相手にわかりやすく、理解しやすく話すということを心がけるということは、自分でも理解しやすい形になるはずです。
それが記憶術の情報の整理や変更になるということです。
そして分かりやすく話すということは、必ず物語の形になっているはずです。
箇条書きのようなものをべらべらと話しても、相手は全く理解することができないはずです。
記憶すべきもの、たとえば歴史の年表のような情報を相手にそのまま話した場合のことを考えてみてください。
何年に何があったという情報のみを伝えるだけで、相手の理解など全くの無視。
これでは絶対に相手はあなたの説明を理解してくれたりはしません。
歴史の年表などの説明ならば、何年に何があったが、それはこれこれこういう理由のために起こった。
時代背景や、そのときの登場人物の心境など、さまざまな情報を織り交ぜて、物語のようになった説明をするはずです。

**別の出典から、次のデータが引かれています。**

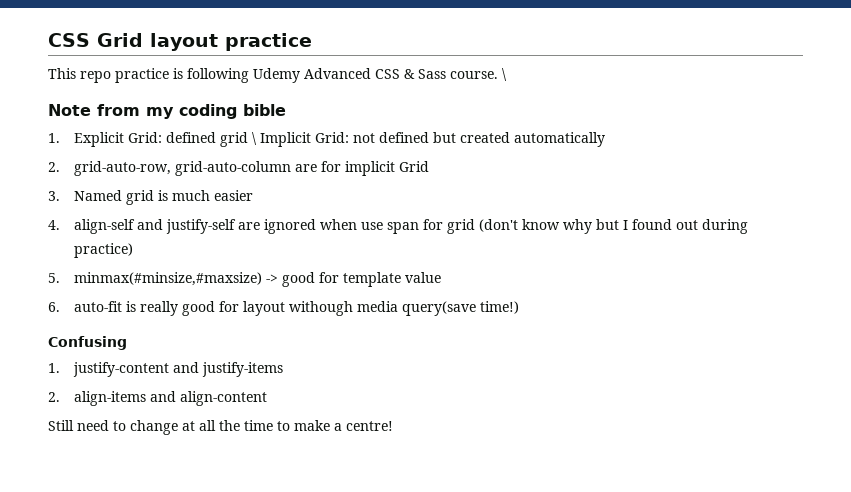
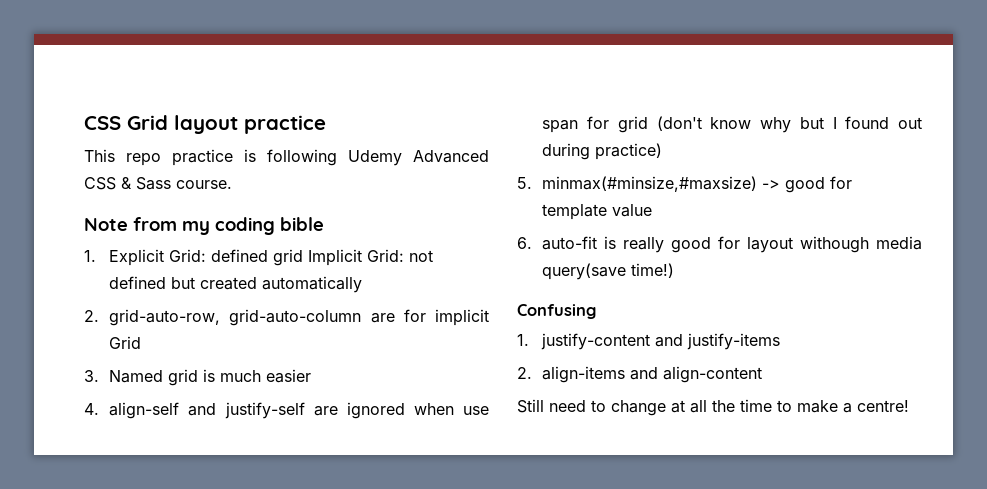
[502,68,507,81] \ -> (232, 184) none
[252,132,258,145] \ -> (304, 257) none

これも記憶力を強化するために、記憶したものを整理することになるのです。
人は単独で何の脈絡もない情報を記憶することは大の苦手です。
しかし、物語のようにストーリーのあるものは、流れの中でスムーズに記憶できるものです。
記憶力を向上させるためには、この他人に説明する過程で実行することがとても役に立ちます。
他人に説明する機会がない場合でも、説明するつもりで記憶を整理することは記憶を強化することにとても効果的です。
他人に説明する過程は記憶術としてとても有効なものなのです。